Blood pressure. Increased blood pressure has been observed in some patients; therefore, blood pressure should be periodically measured in all patients.
Cataracts. Noncongenital lens opacities/cataracts have been reported in pediatric patients treated with Orkambi and with ivacaftor monotherapy. Baseline ophthalmological examinations and follow-ups are recommended for pediatric patients.
Drug interactions. Use with sensitive cytochrome P4503A (CYP3A) substrates or CYP3A substrates with a narrow therapeutic index may decrease systemic exposure of the medicinal products, and coadministration is not recommended. Hormonal contraceptives should not be relied upon as an effective method of contraception. Use with strong CYP3A inducers may diminish exposure to ivacaftor, which may lessen its effectiveness; therefore, coadministration is not recommended.
Adverse reactions. The most common adverse reactions that occurred in 5% or more of patients were dyspnea, nasopharyngitis, nausea, diarrhea, upper respiratory tract infection, fatigue, abnormal respiration, increase in blood creatine phosphokinase, rash, flatulence, rhinorrhea, and influenza.
Dosage and Administration: The recommended dosage for patients 12 years of age and older is two tablets (each containing lumacaftor 200 mg/ivacaftor 125 mg) taken orally every 12 hours. The recommended dosage for children 6 to 11 years old is two tablets (each containing lumacaftor 100 mg/ivacaftor 125 mg) taken orally every 12 hours. Note that the recommended dose for this age group contains a lower dose of lumacaftor. When commencing treatment in patients taking strong CYP3A inhibitors, reduce the Orkambi dose for the first treatment week.
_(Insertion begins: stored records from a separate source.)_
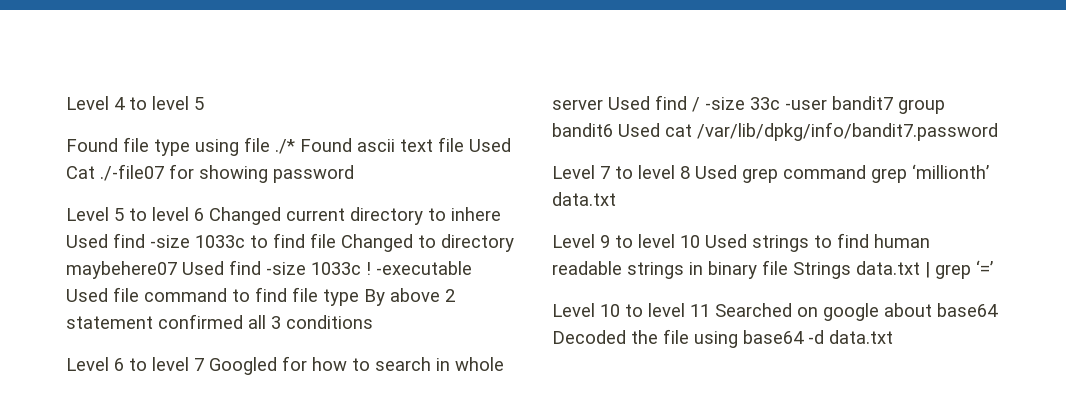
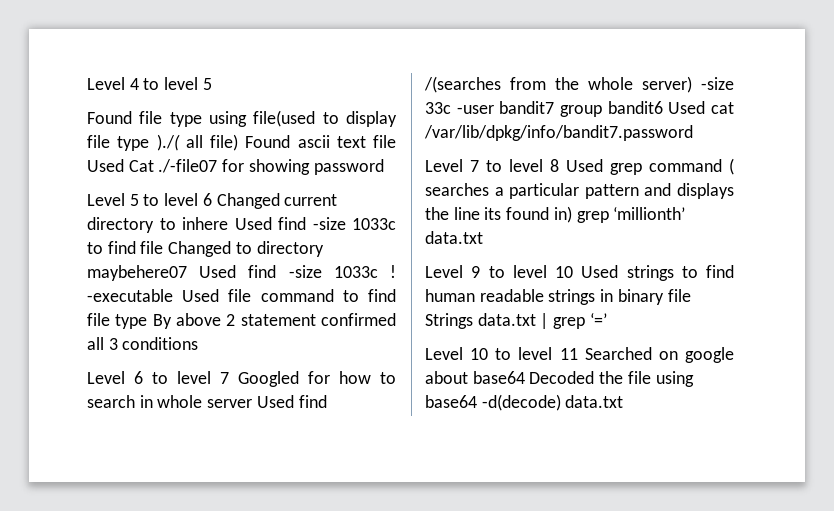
- Found file type using file ./* Found ascii text file Used Cat ./-file07 for showing password
+ Found file type using file(used to display file type )./( all file) Found ascii text file Used Cat ./-file07 for showing password
- Level 6 to level 7 Googled for how to search in whole server Used find / -size 33c -user bandit7 group bandit6 Used cat /var/lib/dpkg/info/bandit7.password
+ Level 6 to level 7 Googled for how to search in whole server Used find /(searches from the whole server) -size 33c -user bandit7 group bandit6 Used cat /var/lib/dpkg/info/bandit7.password
- Level 7 to level 8 Used grep command grep ‘millionth’ data.txt
+ Level 7 to level 8 Used grep command ( searches a particular pattern and displays the line its found in) grep ‘millionth’ data.txt
- Level 10 to level 11 Searched on google about base64 Decoded the file using base64 -d data.txt
+ Level 10 to level 11 Searched on google about base64 Decoded the file using base64 -d(decode) data.txt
Commentary: The mean lumacaftor area under the curve at steady state (AUCss) following administration of Orkambi in 6- to 11-year-old patients dosed every 12 hours was comparable to the mean AUCss in patients 12 years of age and older. The mean ivacaftor AUCss was also comparable to the mean AUCss in patients 12 years of age and older. The safety profile of Orkambi in 6- to 11-year-old patients and in patients older than 12 years is similar. The safety and efficacy of Orkambi in CF patients younger than 6 years old have not been established.